[What you need to do] In the material below, write out each line word for word and omit the pictures.

[Extracted material]

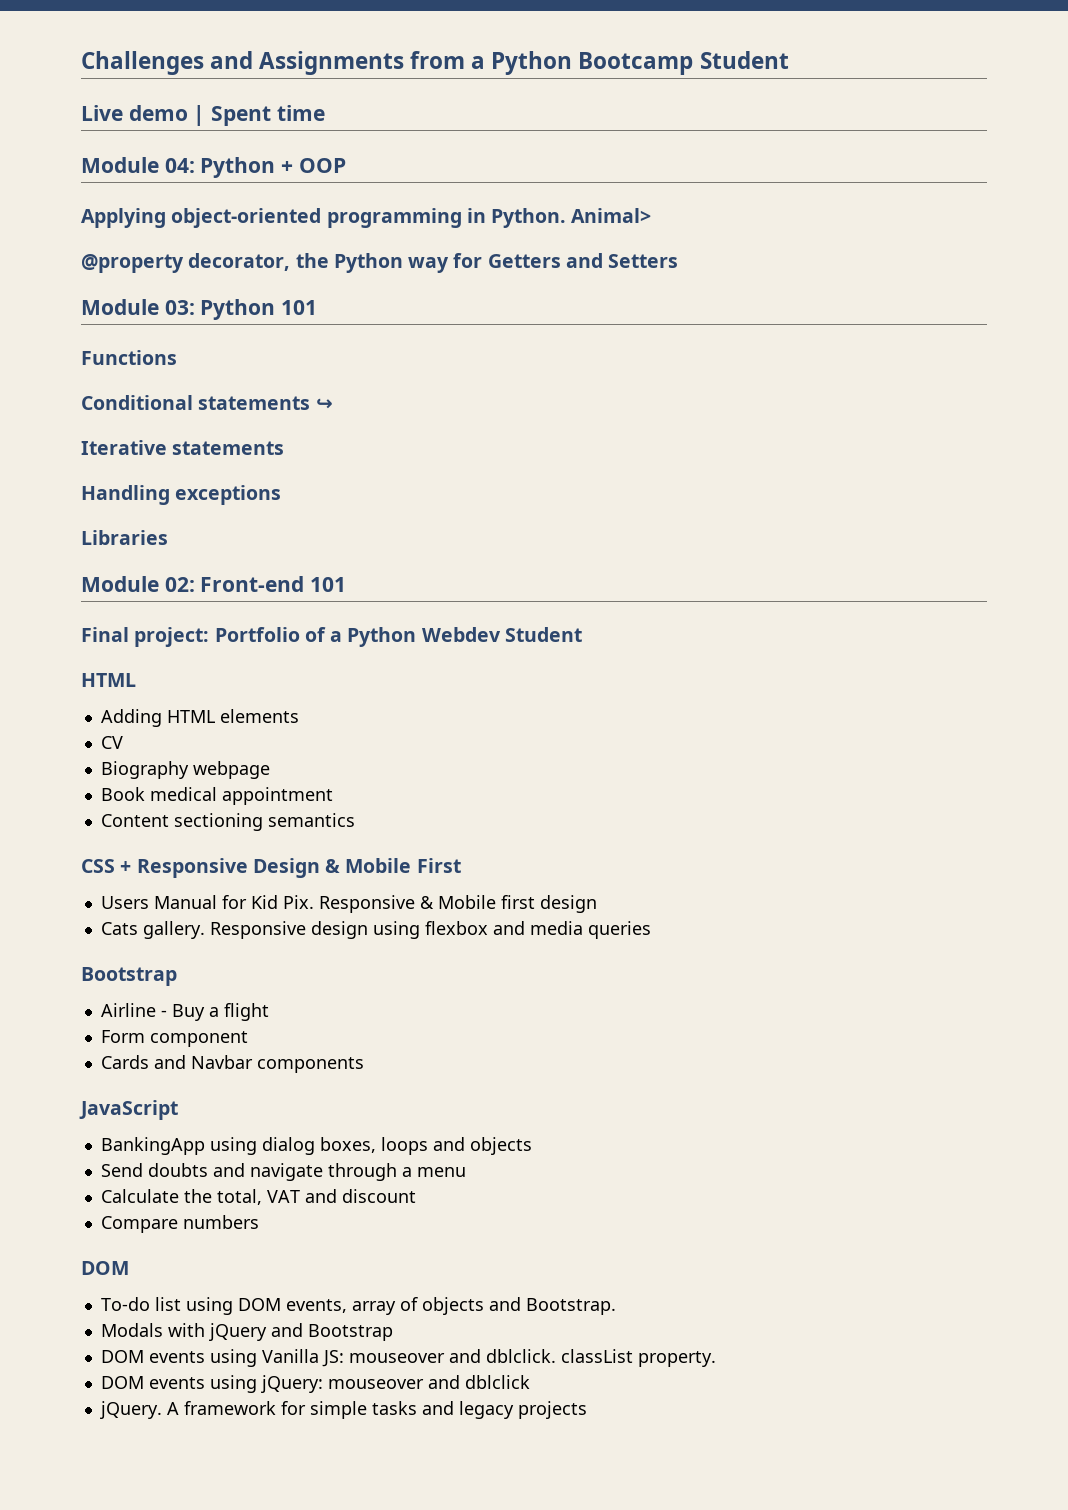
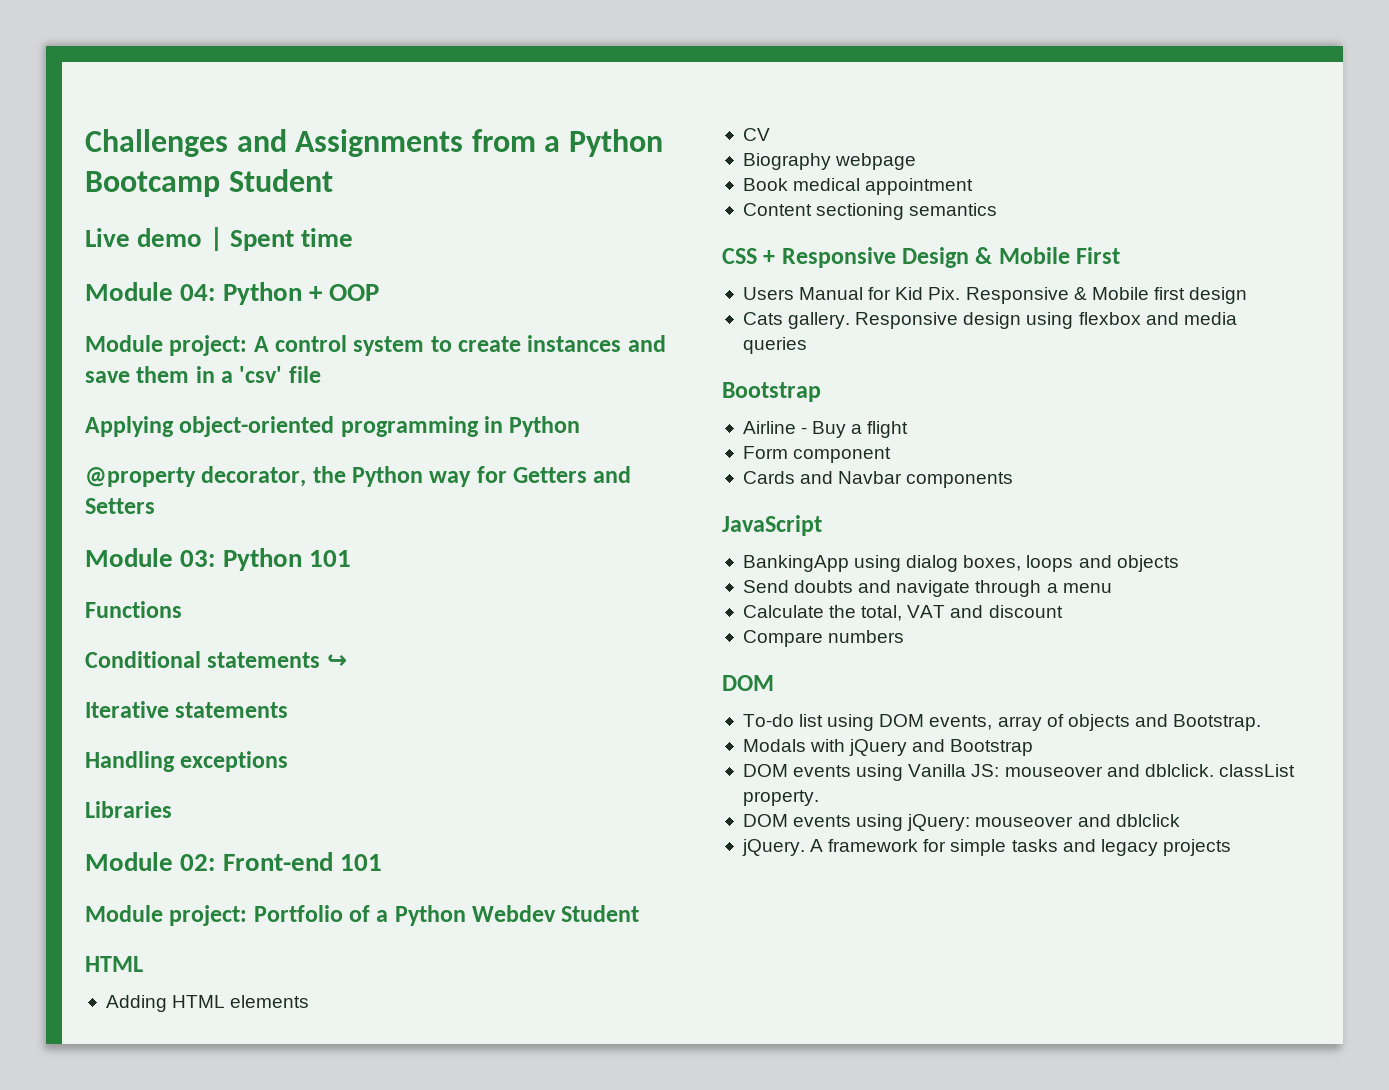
+ Module project: A control system to create instances and save them in a 'csv' file
- Applying object-oriented programming in Python. Animal>
+ Applying object-oriented programming in Python
- Final project: Portfolio of a Python Webdev Student
+ Module project: Portfolio of a Python Webdev Student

[Answer to the exercise]
+ Module project: A control system to create instances and save them in a 'csv' file
- Applying object-oriented programming in Python. Animal>
+ Applying object-oriented programming in Python
- Final project: Portfolio of a Python Webdev Student
+ Module project: Portfolio of a Python Webdev Student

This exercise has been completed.